One’s first reaction is that this is to be a challenging disc. This turns out to be only partly the case, as later in the composer’s career he turned more and more to folk music, integrating it into his own, modernist style. Twenty years later, for example, in the Slovak Concerto Grosso No. 3 - Salva adopted this title for several of his chamber works - the music is far more tonal and with perfectly audible folk influence. It is still packed with incident, with only a few points of repose occurring in the last of the three movements. The instrumental writing is highly inventive, and this is a most attractive and enjoyable work overall.
 
If the Cello Concerto barely makes use of the instrument’s singing power, the Little Suite makes up for it. That feature, combined with a musical language even more tonal and consonant than that of the Concerto Grosso, combine to make this work more approachable still. In addition should be noted the real distinction and attractiveness of the musical ideas.
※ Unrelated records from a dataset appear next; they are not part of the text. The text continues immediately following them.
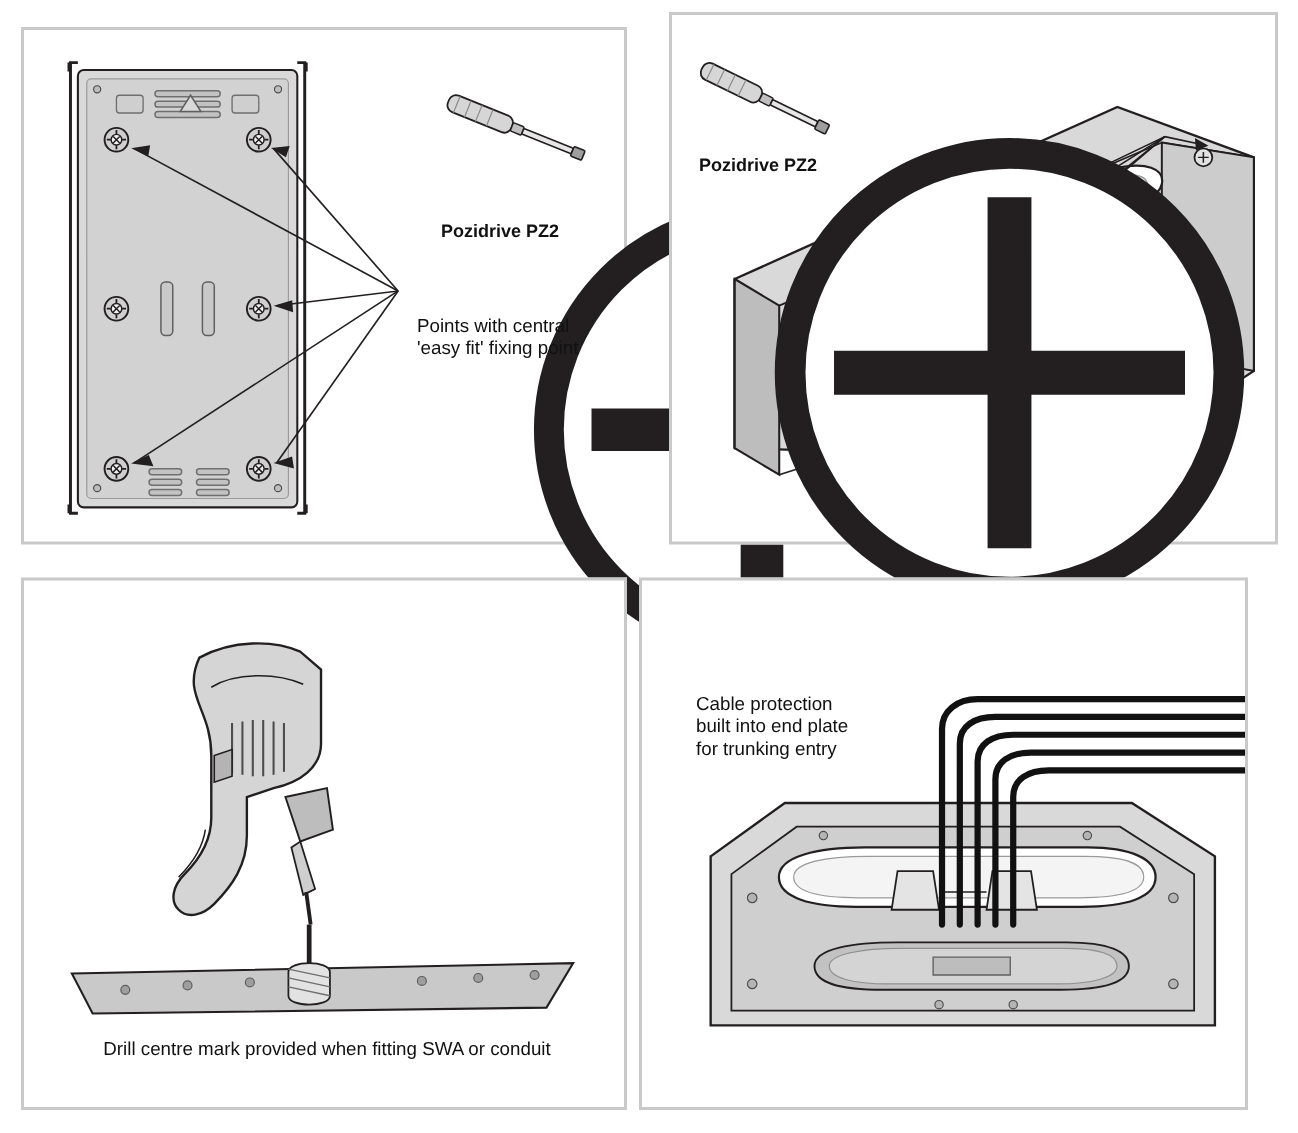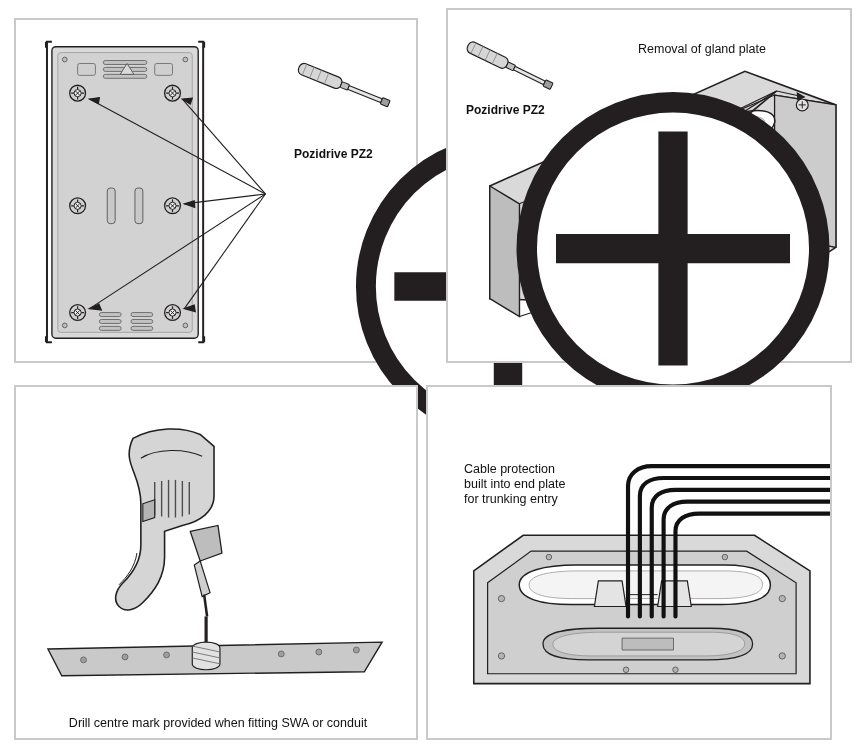--- a/index.html
+++ b/index.html
@@ -269,7 +269,6 @@
     </svg>
 
     <div class="cap cap-lg" id="cap-pozi-2">Pozidrive PZ2</div>
-    <div class="cap" id="cap-gland">Removal of gland plate</div>
   </div>
 
   <div class="panel" id="panel-bottom-left">

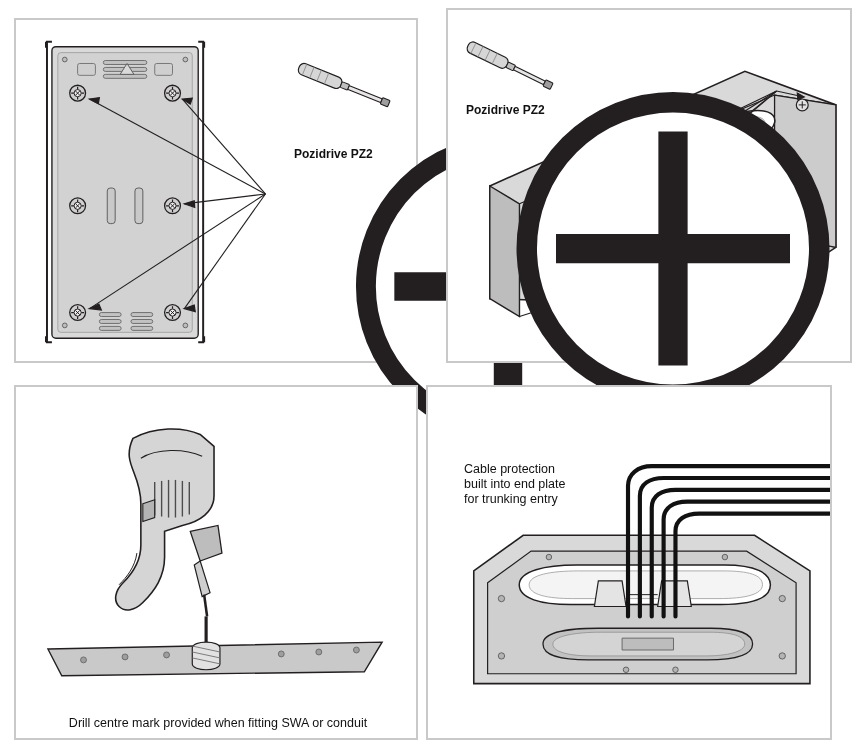--- a/index.html
+++ b/index.html
@@ -185,6 +185,8 @@
     </svg>
 
     <div class="cap cap-lg" id="cap-pozi-1">Pozidrive PZ2</div>
+    <div class="cap" id="cap-easy-fit">Points with central
+'easy fit' fixing point</div>
   </div>
 
   <div class="panel" id="panel-top-right">

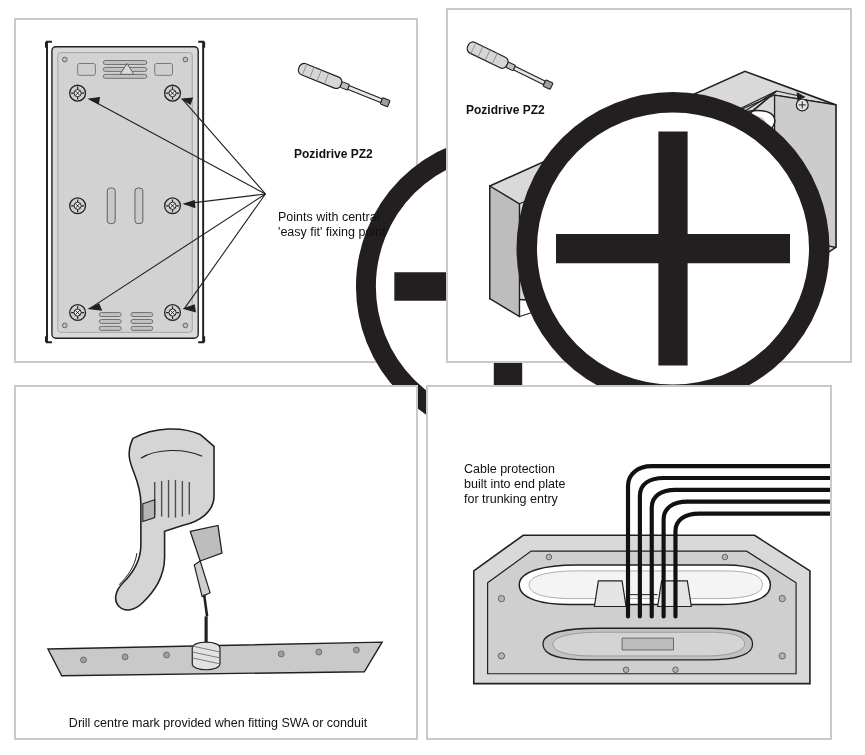--- a/index.html
+++ b/index.html
@@ -58,7 +58,7 @@
   #cap-pozi-1     { left: 278px; top: 124px; width: 130px; }
   #cap-pozi-2     { left: 18px;  top: 90px;  width: 140px; }
   #cap-gland      { left: 190px; top: 32px;  width: 180px; }
-  #cap-drill      { left: 20px;  top: 305px; width: 364px; margin-top: 24px; }
+  #cap-drill      { left: 20px;  top: 305px; width: 364px; }
   #cap-cable      { left: 36px;  top: 75px;  width: 160px; }
 
   .pozi-mark {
The Three Arias are less immediately attractive but repay no less repeated listening. In the first piece cello and piano parts turn obsessively around a very few short motifs. This, like much of the music in this collection, is nervous and constantly moving. The second aria begins in much the same mood, and indeed the whole work, with the exception of one short passage in the third piece where the temperature dips for an instant, is one of unrelenting intensity. The Eight Preludes were left unfinished at Salva’s untimely death. Each of the short pieces makes much use of imitation and folk elements. The music is rather ascetic, an almost inevitable consequence of the forces used. Perhaps more were planned, but otherwise there is nothing here to suggest that the work is incomplete, not even the abrupt, unexpected endings which are a feature of many of the works in this collection.
 
The name Tadeás Salva was new to me, and may well be to the majority of readers. This is a useful introduction to his work. Eugen Prochác is a very fine cellist indeed, and I should be very fascinated to hear him in more central repertoire. He is joined on this disc by a number of other Slovak instrumentalists. With world-class playing such as this, they are indeed splendid ambassadors for the composer.
 
Anyone with an interest in the byways of modern music should not miss this disc.